- **ABOUT THIS TASK**:
A verbatim transcript of the data below is required, images omitted.

-- Opening Marker --

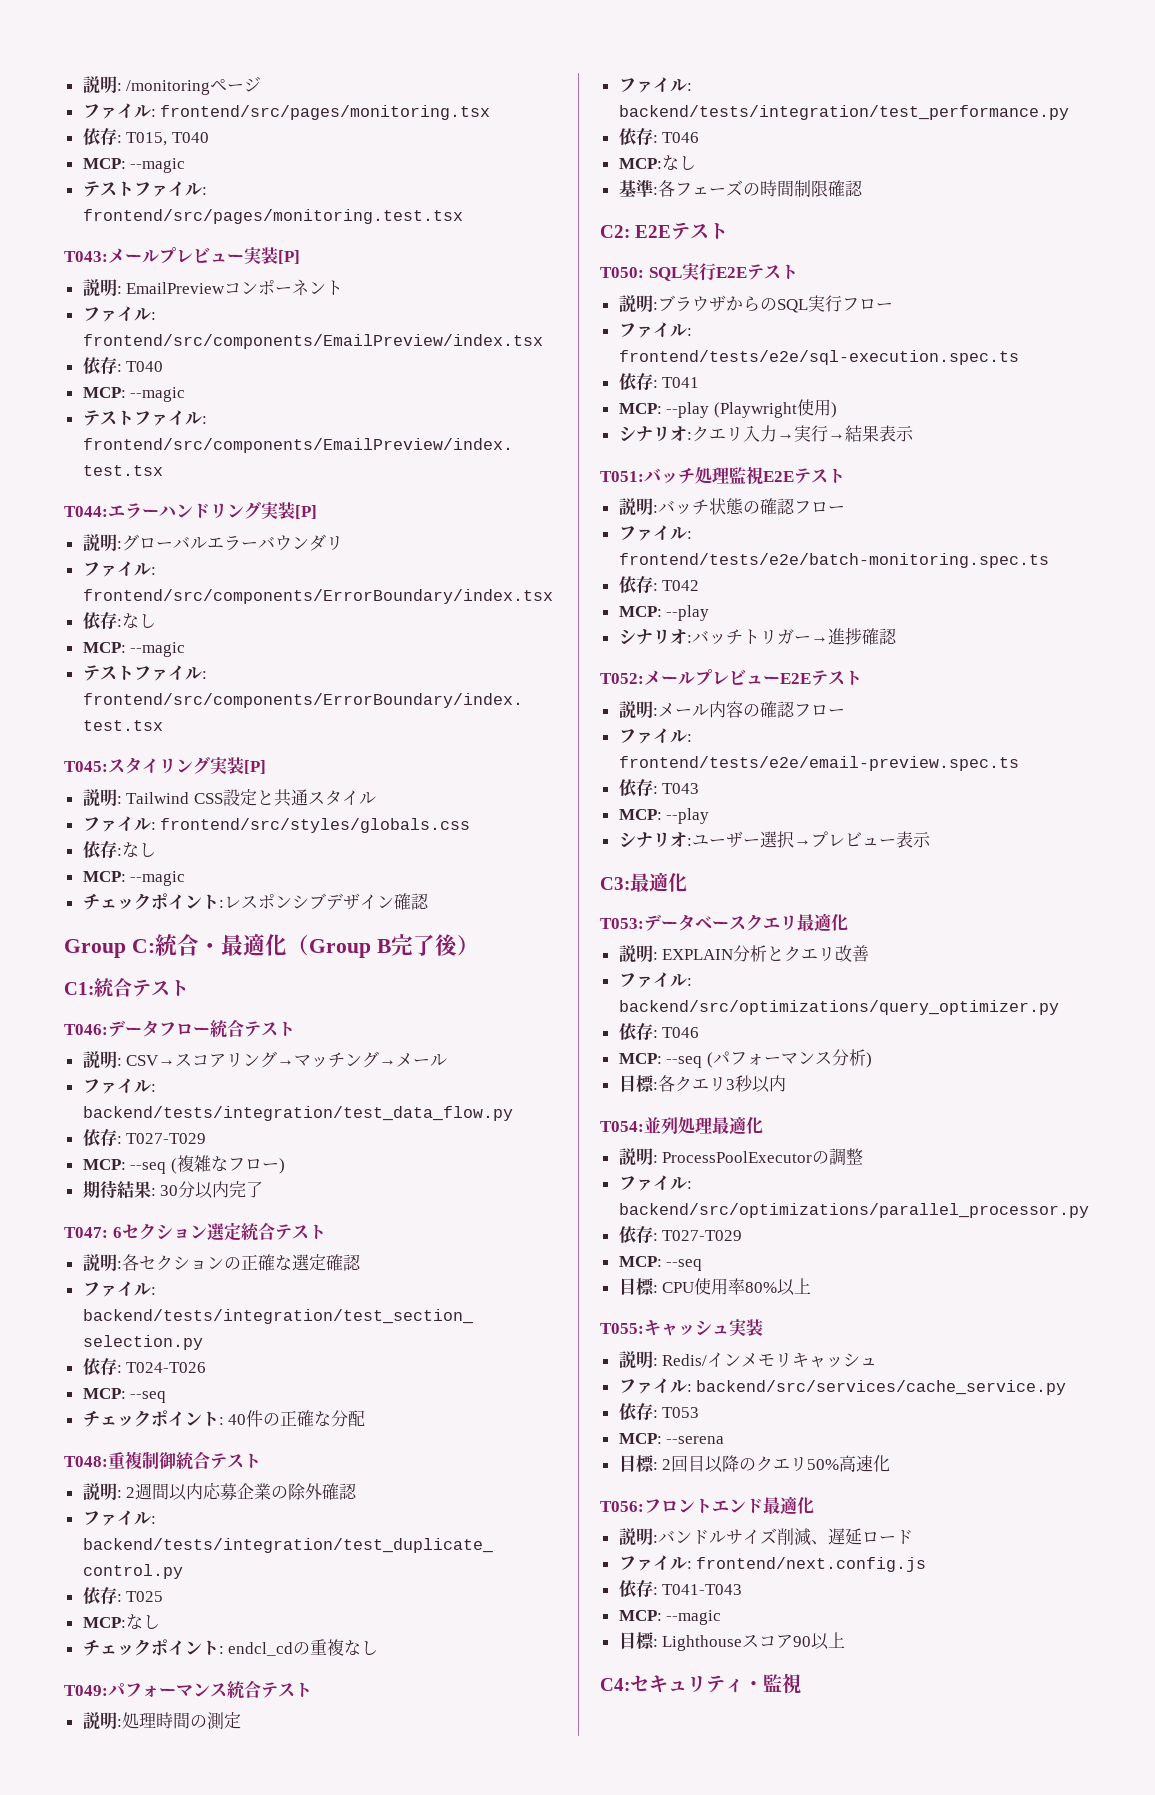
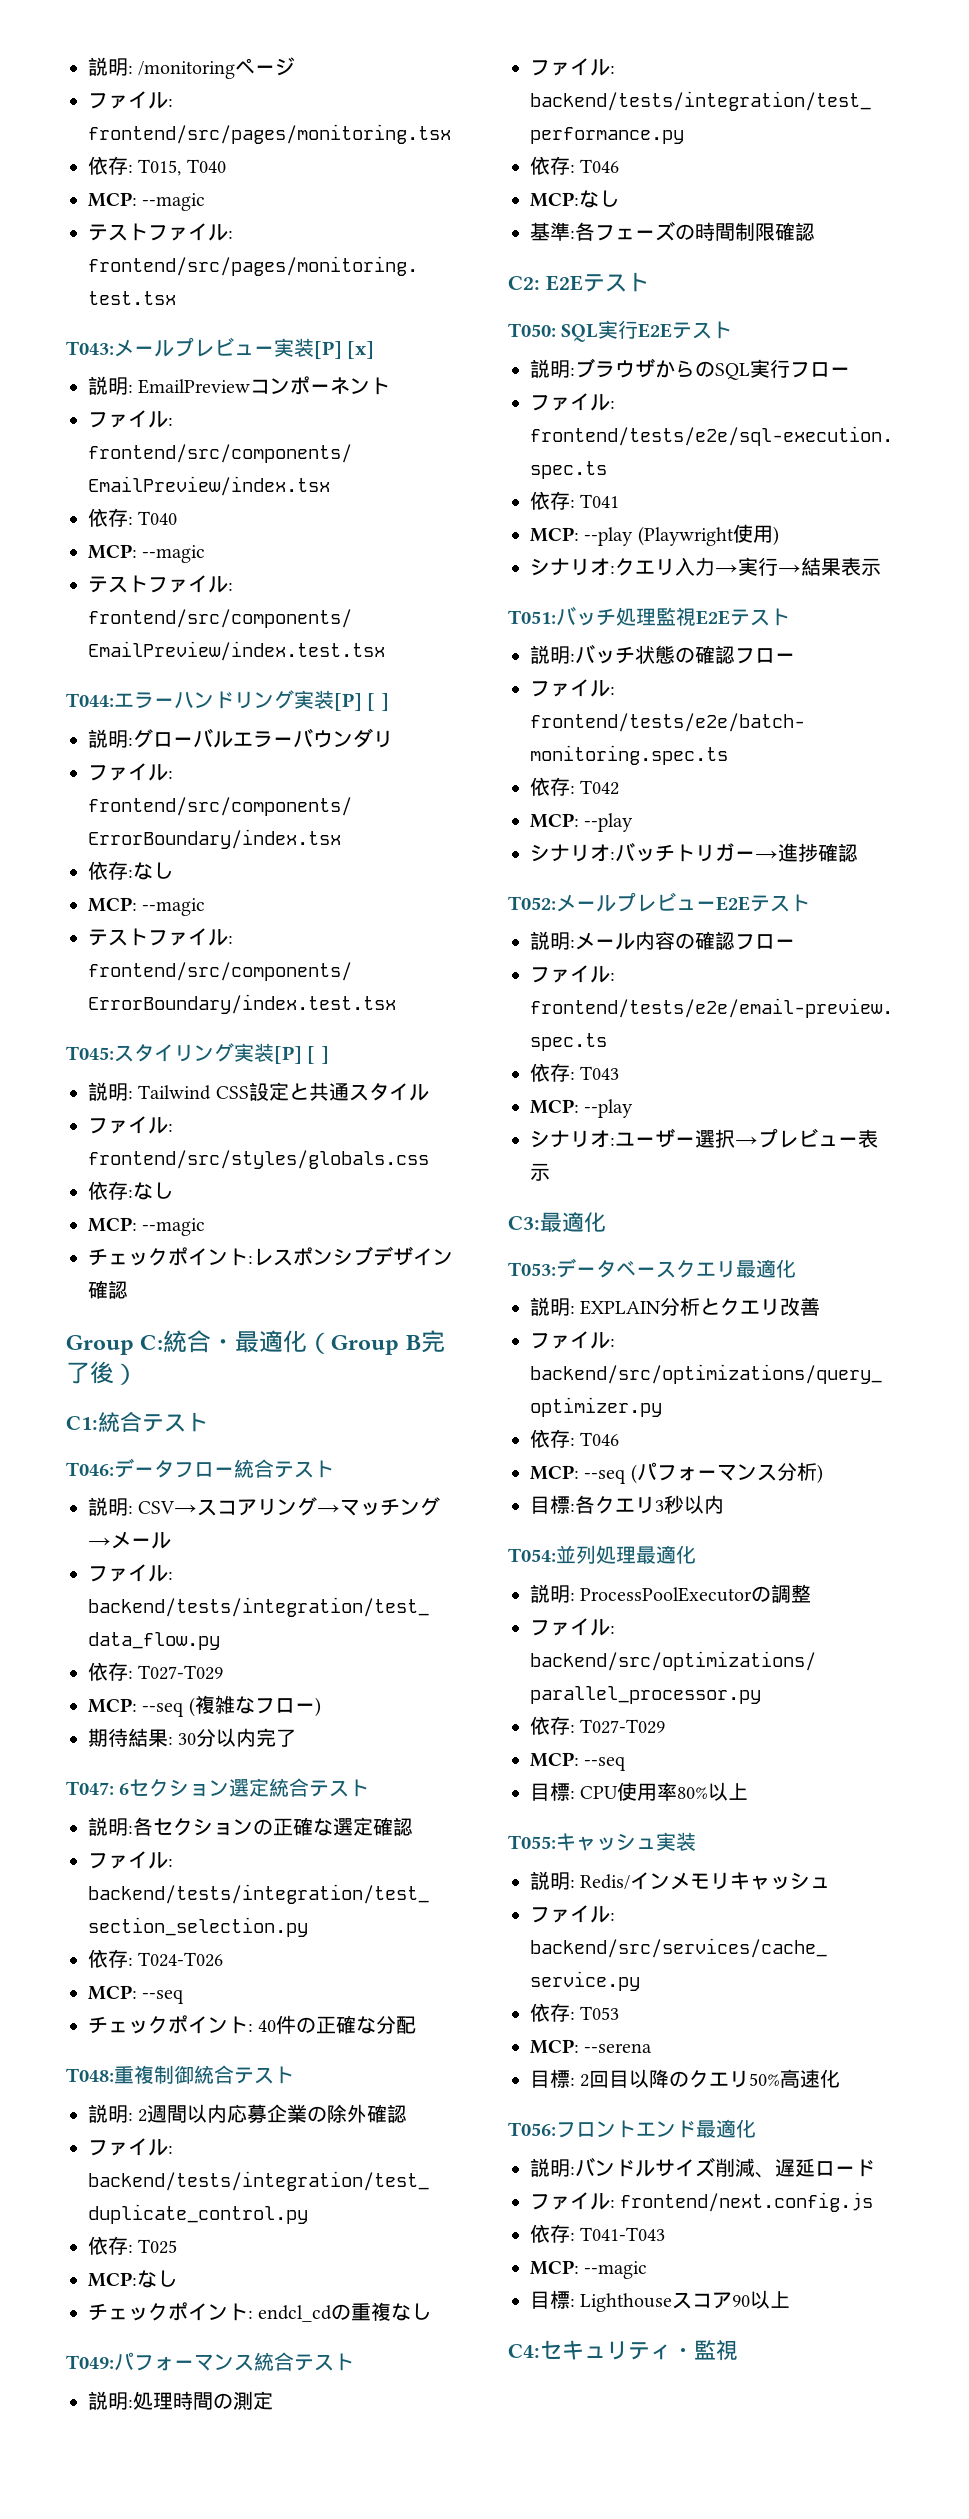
- T043:メールプレビュー実装[P]
+ T043:メールプレビュー実装[P] [x]
- T044:エラーハンドリング実装[P]
+ T044:エラーハンドリング実装[P] [ ]
- T045:スタイリング実装[P]
+ T045:スタイリング実装[P] [ ]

-- Closing Marker --

- **EXERCISE SOLUTION**:
- T043:メールプレビュー実装[P]
+ T043:メールプレビュー実装[P] [x]
- T044:エラーハンドリング実装[P]
+ T044:エラーハンドリング実装[P] [ ]
- T045:スタイリング実装[P]
+ T045:スタイリング実装[P] [ ]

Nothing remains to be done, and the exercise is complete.